Il y avait des magnétoscopes dans les années soixante ? Non, un instant. Ce n’était pas le même homme. Donc, j’étais ailleurs. En étais-je bien sûre ? Mon regard s’attarda sur la jeune femme. Une blonde d’une vingtaine d’années au visage rond, plutôt jolie. La même femme. Vraiment ? Sa coiffure était toujours outrée, mais dans un style que je me rappelais du lycée. Et sa jupe était toujours mini mais, là encore, plus moderne. Je voulus zoomer sur son visage mais elle le tournait vers le téléviseur, ne me laissant la voir que de quart de profil.

— Voilà, on y arrive.

Elle se pencha vers le téléviseur. Ses yeux brillaient. Je sursautai de nouveau quand je reconnus l’expression d’extase que j’avais vue chez la femme qui se tenait au bord de la tombe.

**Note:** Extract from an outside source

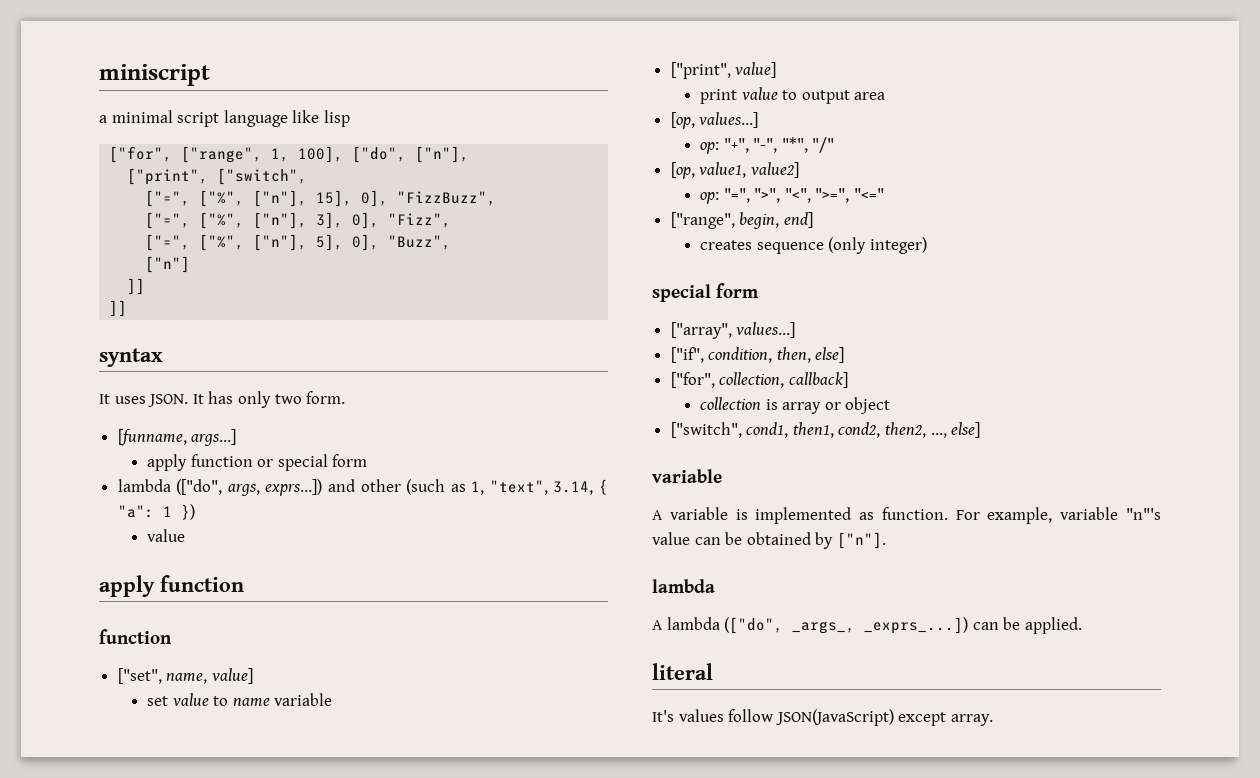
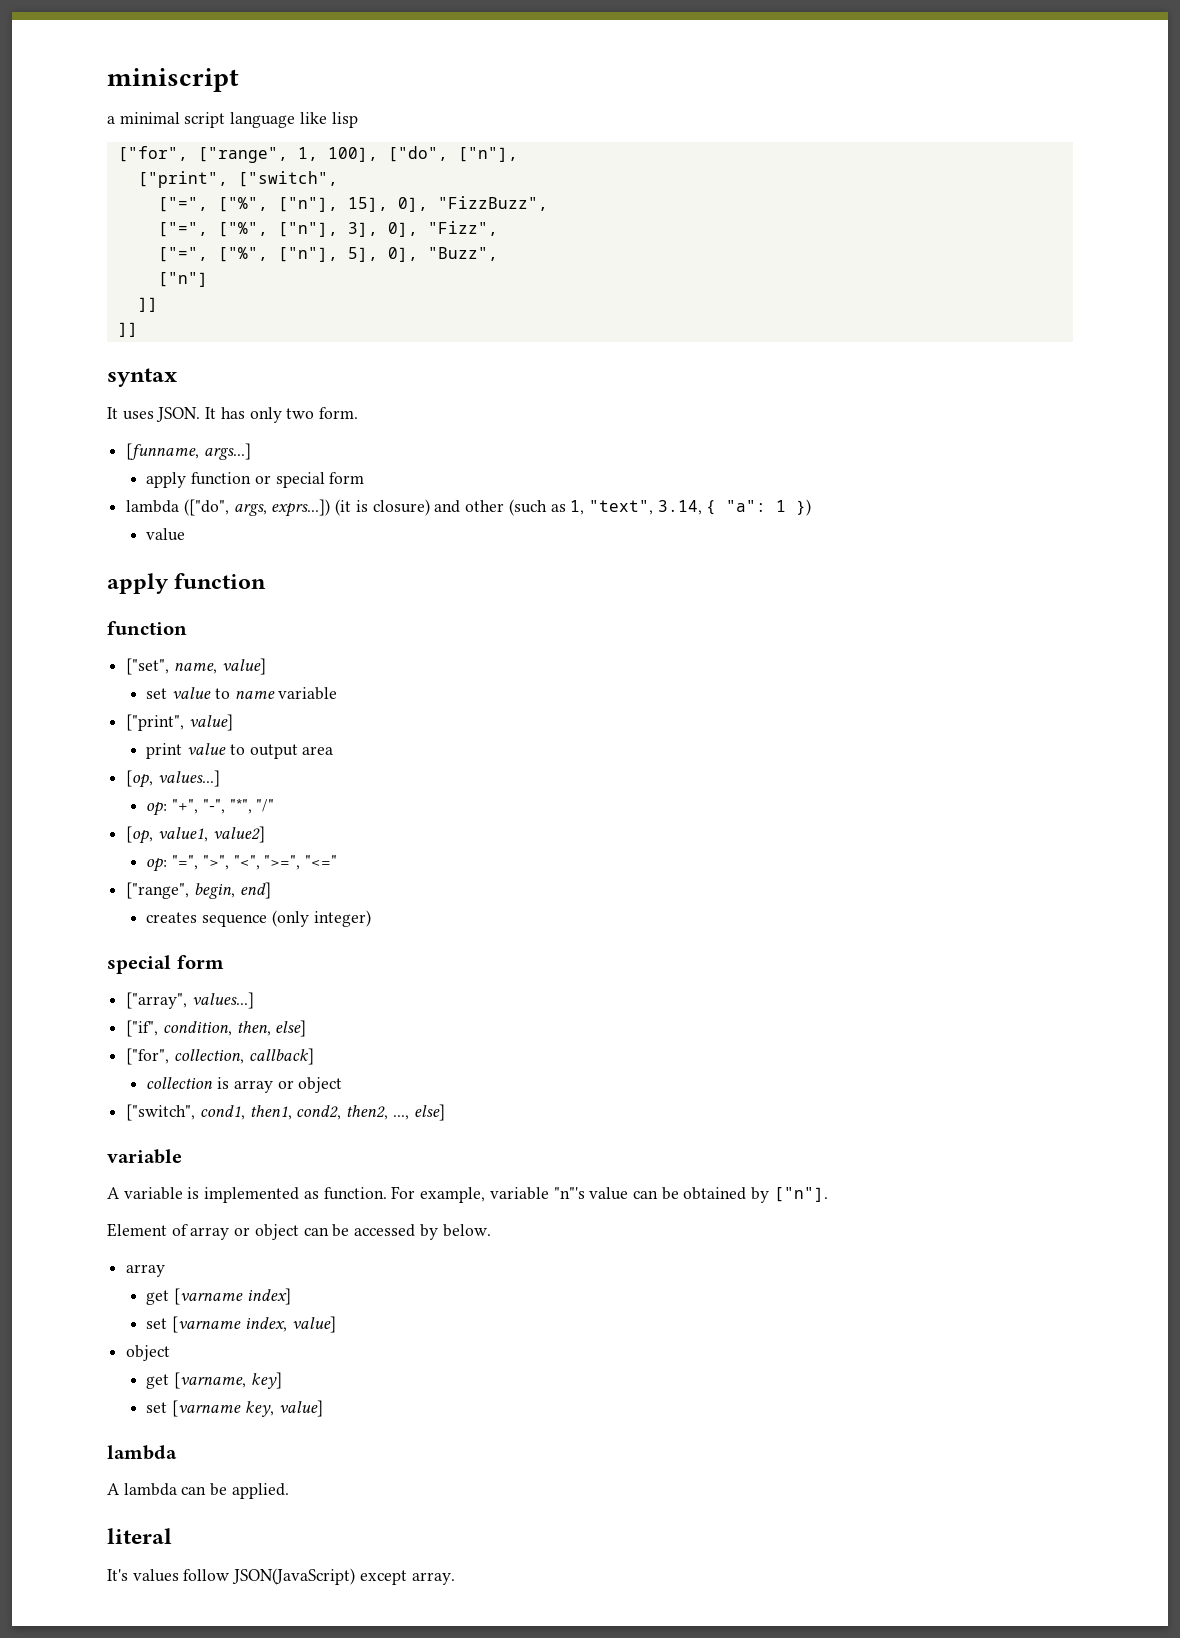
(323, 487) none -> [335,499,430,516] (it is closure)
(886, 540) none -> [107,1223,491,1240] [126,1264,166,1277] [146,1288,291,1305] [146,1316,336,1333] [126,1345,171,1361] [146,1372,282,1389] [146,1400,323,1417] // Element of array or object can be accessed by below. // array // get [varname index] // set [varname index, value] // object // get [varname, key] // set [varname key, value]
[724,617,969,634] (["do", _args_, _exprs_...]) -> (177, 1489) none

— Allez, monte le son, dit-elle en frappant du poing le bras de son compagnon.

Il éclata de rire et s’exécuta. De mon emplacement, je ne voyais pas l’écran mais j’entendais la cassette. Les voix étaient déformées. Un film amateur.

Je lançai un sort brouilleur et m’approchai furtivement jusqu’à voir l’écran. Une chemise vert pâle le remplissait. Quelqu’un qui tournait le dos à la caméra. Typique. La chemise s’écarta. Un gros plan sur de la chair. Une jambe de femme nue. Ah oui. Un film amateur des plus typiques, du genre pour lequel on avait inventé les Caméscope. Je n’avais pas besoin de voir ça.

Je m’apprêtais à me détourner quand la caméra recula en me montrant la totalité du spectacle. Une jeune fille, pas plus âgée que Savannah, nue et attachée à un lit. Dont les draps étaient ensanglantés.

— Ah, c’est là. (La voix de la femme dans les aigus lorsqu’elle imita les sanglots de la jeune fille.) Je veux ma maman !

Je me jetai sur elle avec un rugissement. Mes mains se précipitèrent vers sa gorge, toutes griffes dehors. Je la heurtai, la traversai et basculai dans les ténèbres.